In his autobiography, "Passion for Truth" (2000), he writes with pride about his work as a young investigator for the Warren Commission; as a crusading Philadelphia district attorney; and as an aggressive cross-examiner of Anita Hill in Clarence Thomas's Supreme Court confirmation hearings. He has, he wrote, a "fetish for facts," and faith in proceedings like habeas corpus to protect individual rights

I don't know what it all goes to show. I guess maybe that there is a breed of politician as dangerous as, if not more dangerous than, the easy-to-read extremist ideologues like former Sens. Jesse Helms and Rick Santorum or former House Speaker Newt Gingrich.

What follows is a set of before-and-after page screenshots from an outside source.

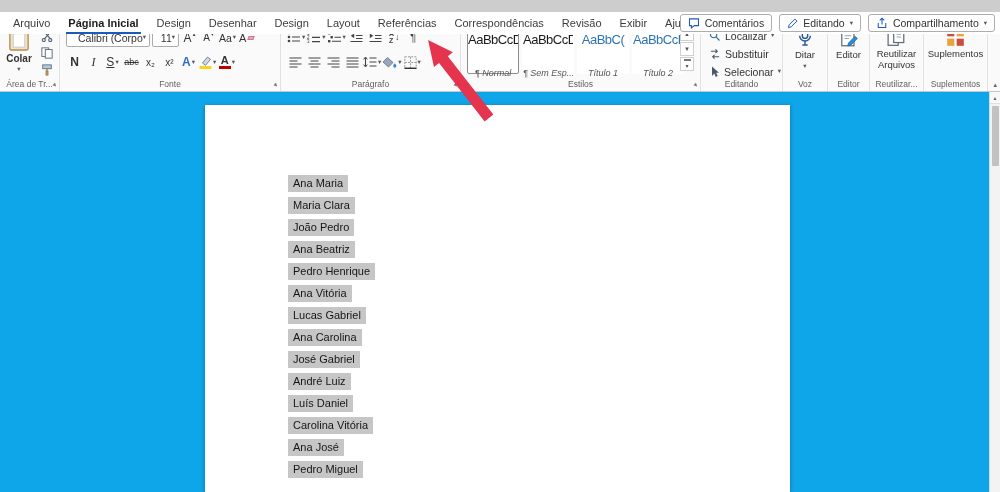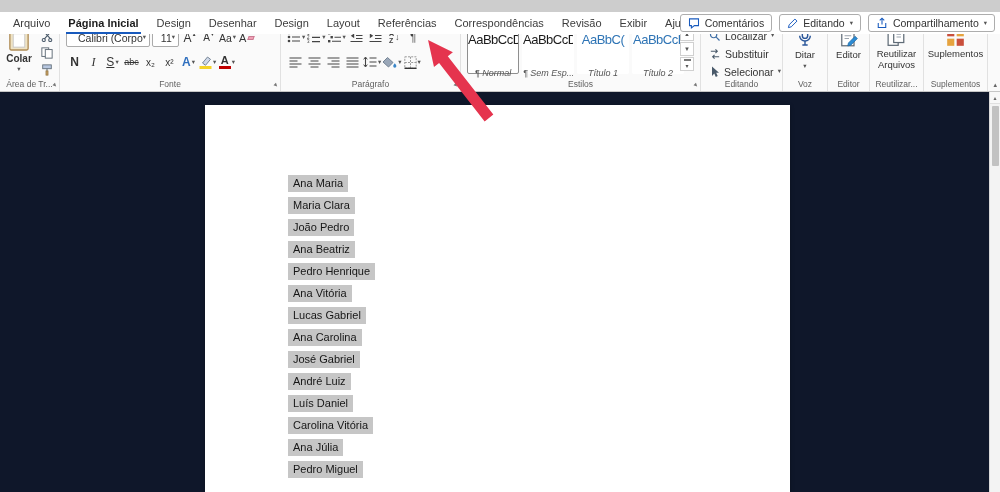--- a/index.html
+++ b/index.html
@@ -70,7 +70,7 @@
   .g-voz { width:45px; } .g-editor { width:42px; } .g-reuse { width:54px; } .g-add { width:64px; }
   .blabel { font-size:9.5px; color:#333; line-height:1.15; }
   
-  .canvas { position:absolute; top:92px; left:0; right:0; bottom:0; background:#0f172a; }
+  .canvas { position:absolute; top:92px; left:0; right:0; bottom:0; background:#0ea5e9; }
   .page { position:absolute; left:205px; top:13px; width:585px; height:387px; background:#ffffff; box-shadow:0 1px 4px rgba(0,0,0,.3); }
   .names { position:absolute; left:83px; top:70px; display:flex; flex-direction:column; align-items:flex-start; }
   .name { background:var(--selection,#c6c6c6); font-size:11px; line-height:11px; color:#161616; padding:3px 5px; margin-bottom:5px; white-space:nowrap; }

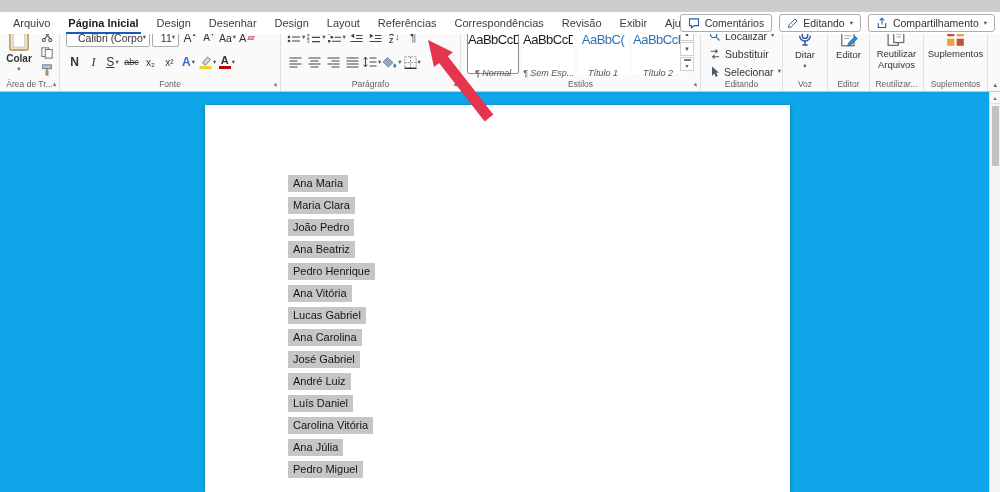--- a/index.html
+++ b/index.html
@@ -462,7 +462,7 @@
         <div class="name"><span>André Luiz</span></div>
         <div class="name"><span>Luís Daniel</span></div>
         <div class="name"><span>Carolina Vitória</span></div>
-        <div class="name"><span>Ana Júlia</span></div>
+        <div class="name"><span>Ana José</span></div>
         <div class="name"><span>Pedro Miguel</span></div>
       </div>
   </div>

These are the people who claim to be pragmatists guided by unshakable (indeed often biblical) principle, and yet who on closer inspection seem to have no principle higher than their own self-adoration.

Thinking about these people usually depresses me, and my response to the Toobin New Yorker piece has been no exception. The one surprise is that in this round of morbid speculation, I've found myself shading into thinking about the nearest thing Arlen Specter has to a senatorial twin, another legend in his own mind, Holy Joe Lieberman. You get that same smarmy, smug self-certainty, with an added layer of unpleasantness that may be generational, a product of the fact that Holy Joe is a dozen years younger: the heavy tinge of corruption in his career, the cash-and-carry history of corporate whoring that makes his quasi-rabbinical pretensions even more obnoxious.

(Somebody is bound to point out the disturbing coincidence, if it is a coincidence, that Specter and Lieberman are both Jewish. I'm just pointing it out before someone hurls the deadly charge of anti-Semitism. In fact, I and most of the Jews I know rate both of them high on our enemies' list. And I would point out that Holy Joe has gone even farther than our Arlen toward making himself the anti-Semites' favorite Jew.)

Jeez, now I'm really depressed.

2 Comments:

At 2:48 PM, Blogger Jimmy the Saint said...

If people accuse you of being an anti-Semite, I know of the perfect response. What explains the left's love affair with Feingold? Is it because Lieberman and Specter have sold their soul to the political devil? Is it because Feingold is a champion of the small guy(being one himself)? The truth of the matter is, Specter and Lieberman suck, no matter what their religion. The press treats them like moderates when they are nothing of the kind. That is why I believe they are more despised than Frist or Hastert or Gingrich. With guys like Frist, you know where they stand at all times and they make no apologizes for it. Specter and Holy Joe try to play both sides, and the media has to stop sucking up to these two.